The phone on which I receive Very Important Writerly Emails. The phone on which, if I were ever awarded some lucrative contract for once, I would read about it. Worse, the phone on which I had typed out that afternoon’s grocery list.
Picture
If this is the last thing I ever read, it is going to haunt the proofreading part of my brain for all eternity.
The doctor came in—or so I was told. He intoned with far too much lighthearted joy that my vision, not fifteen minutes earlier, was 20/20—a clear downgrade from whatever it was before!—and that I was merely experiencing a disease (those were his words, “merely experiencing a disease”) that, to retread an old joke, sounds like a random line on a vision chart.

​“Say that again, please?” I begged, my hands grasping for his outline.
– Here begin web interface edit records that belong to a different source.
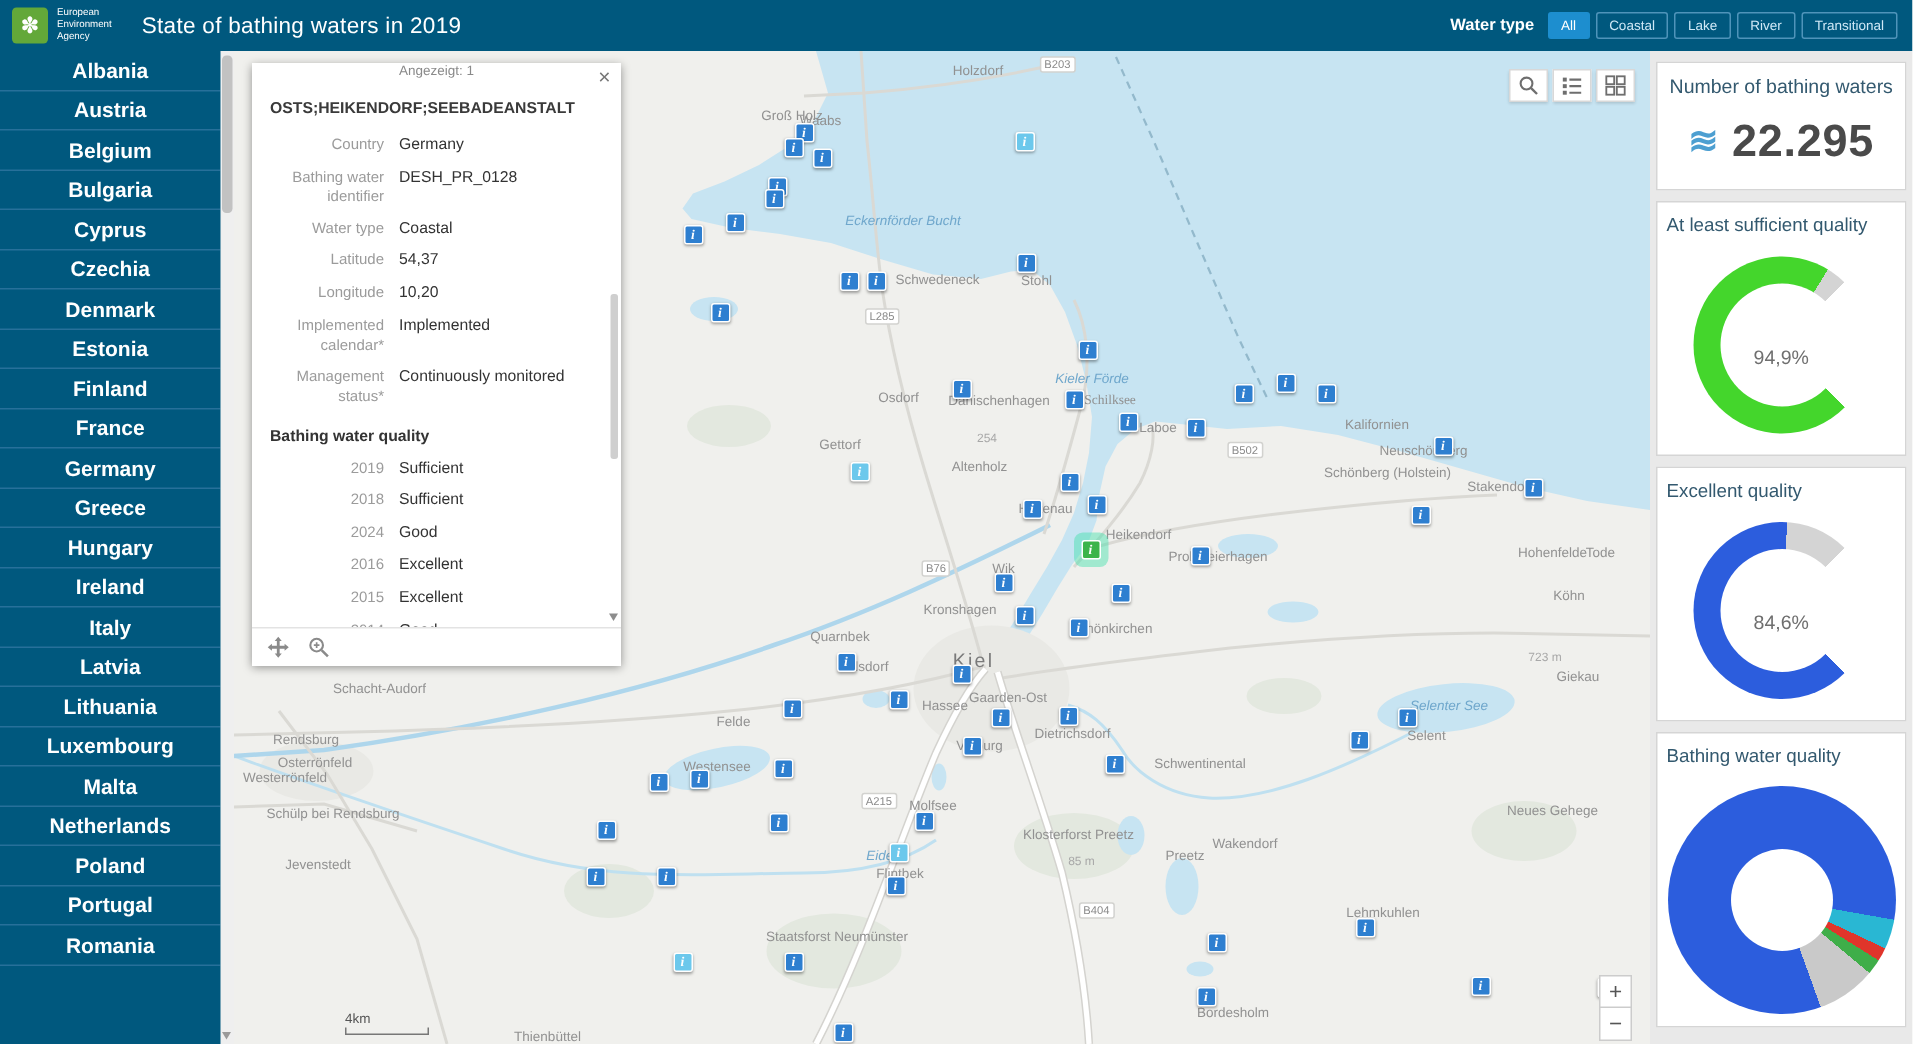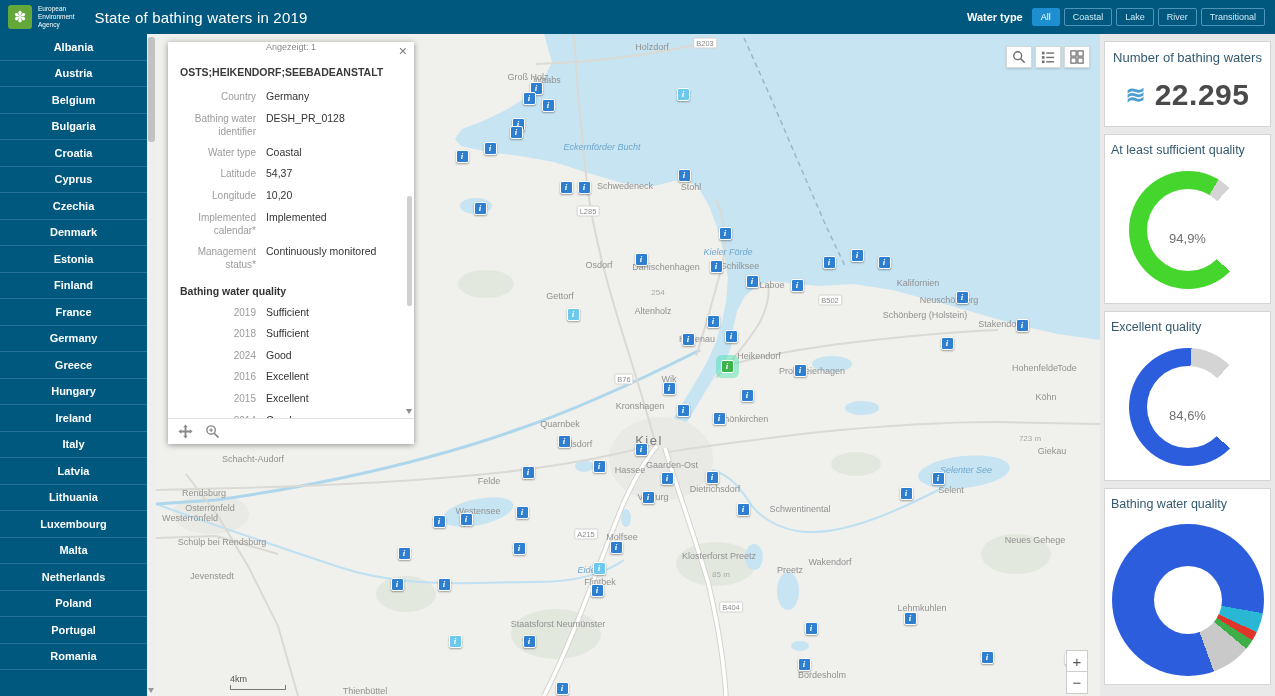"Albania" .country-item { font-size: 11px -> 14px }
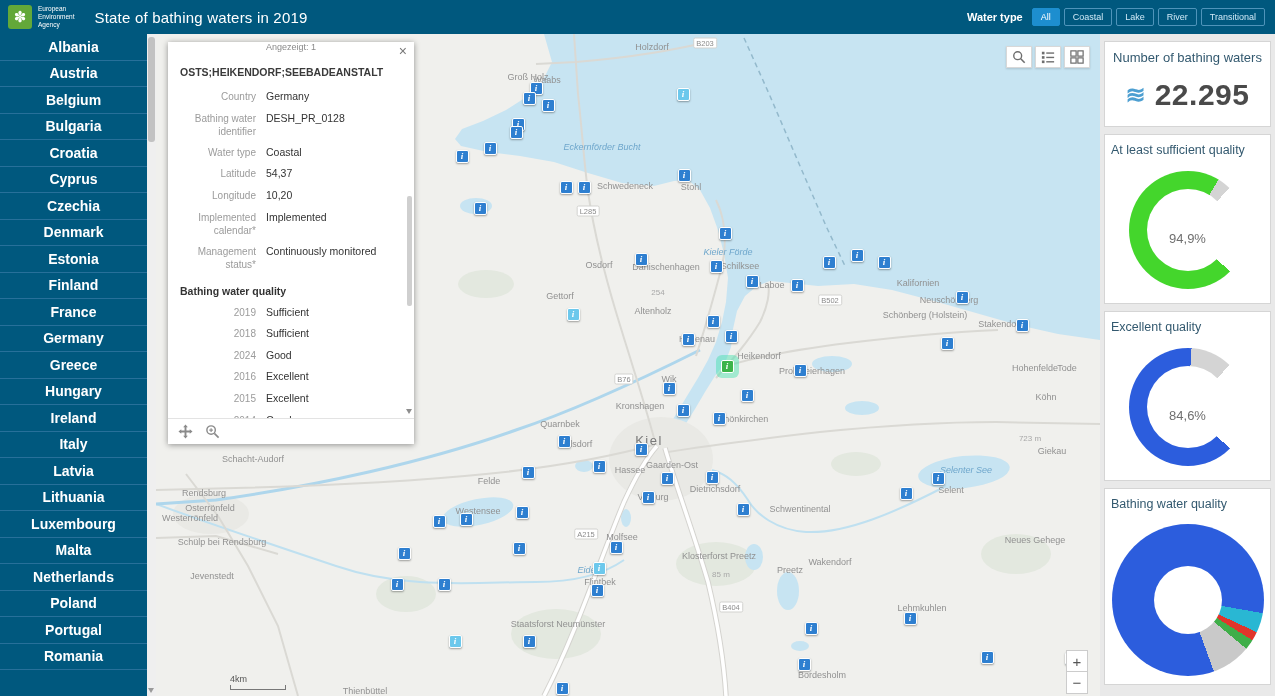"Croatia" div.country-item { html: <div>Croatia</div> -> none }
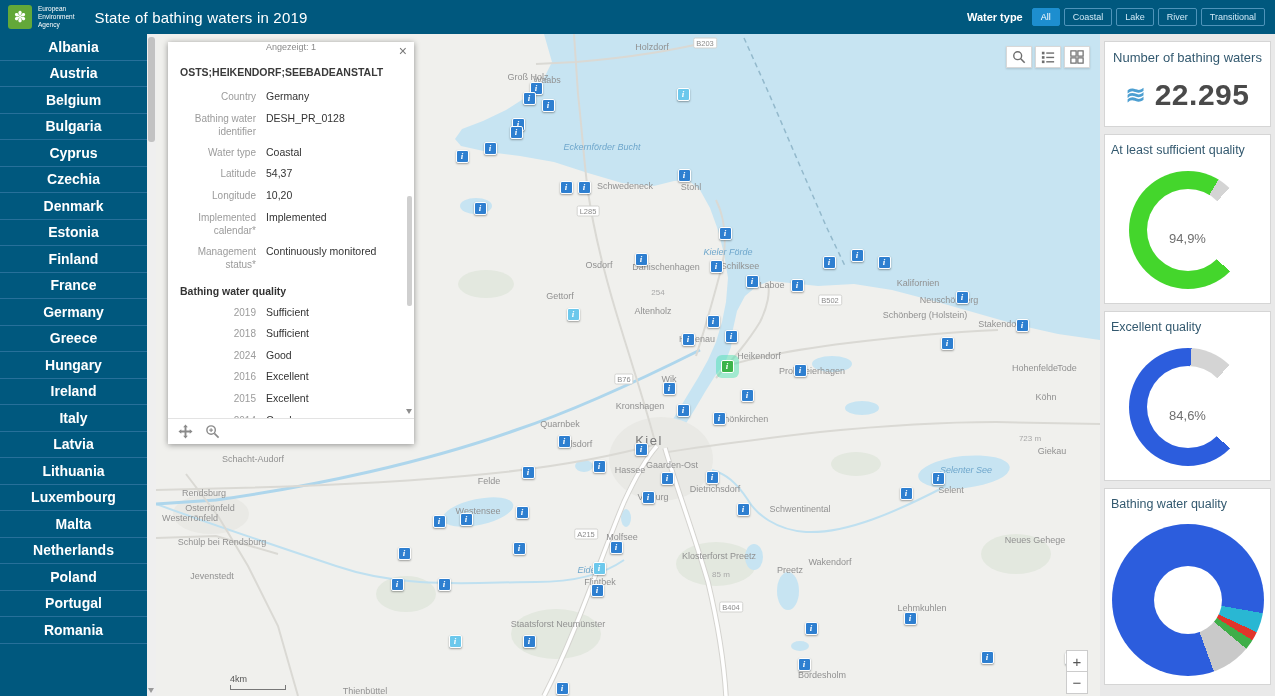"Schilksee" span.map-label { font-family: none -> Liberation Serif, serif }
“Blepharitis.” Spelled B unless that’s an E; L, unless that’s an I…

No matter how ominous it sounds, this is just med-school speak for “slightly puffy eyelids.” They’re gently nudging my eyeballs. Take some supplements, keep washing your face, you’ll be fine, dude.

The Big Boss Scrubs handed me a cheap rolled-up set of sunglasses and ushered me on my way. My vision got fuzzier and fuzzier. I made it to the grocery store, recognizing that this might be the last place I ever saw. If “saw” is the right word—I couldn’t even see to punch in my telephone number at the checkout. For all I knew, my total was eight thousand dollars. For all I knew, my bananas were plantains.

I pleaded with a higher power: Please, return my sight to me, and I promise I will stop boasting about my superior vision. I will use it only for good! I will enjoy mountains again—and books, beautiful paper books. I’ll even turn the light on to read at night. I promise.

But I’ll never stop complaining about those blasted headlights.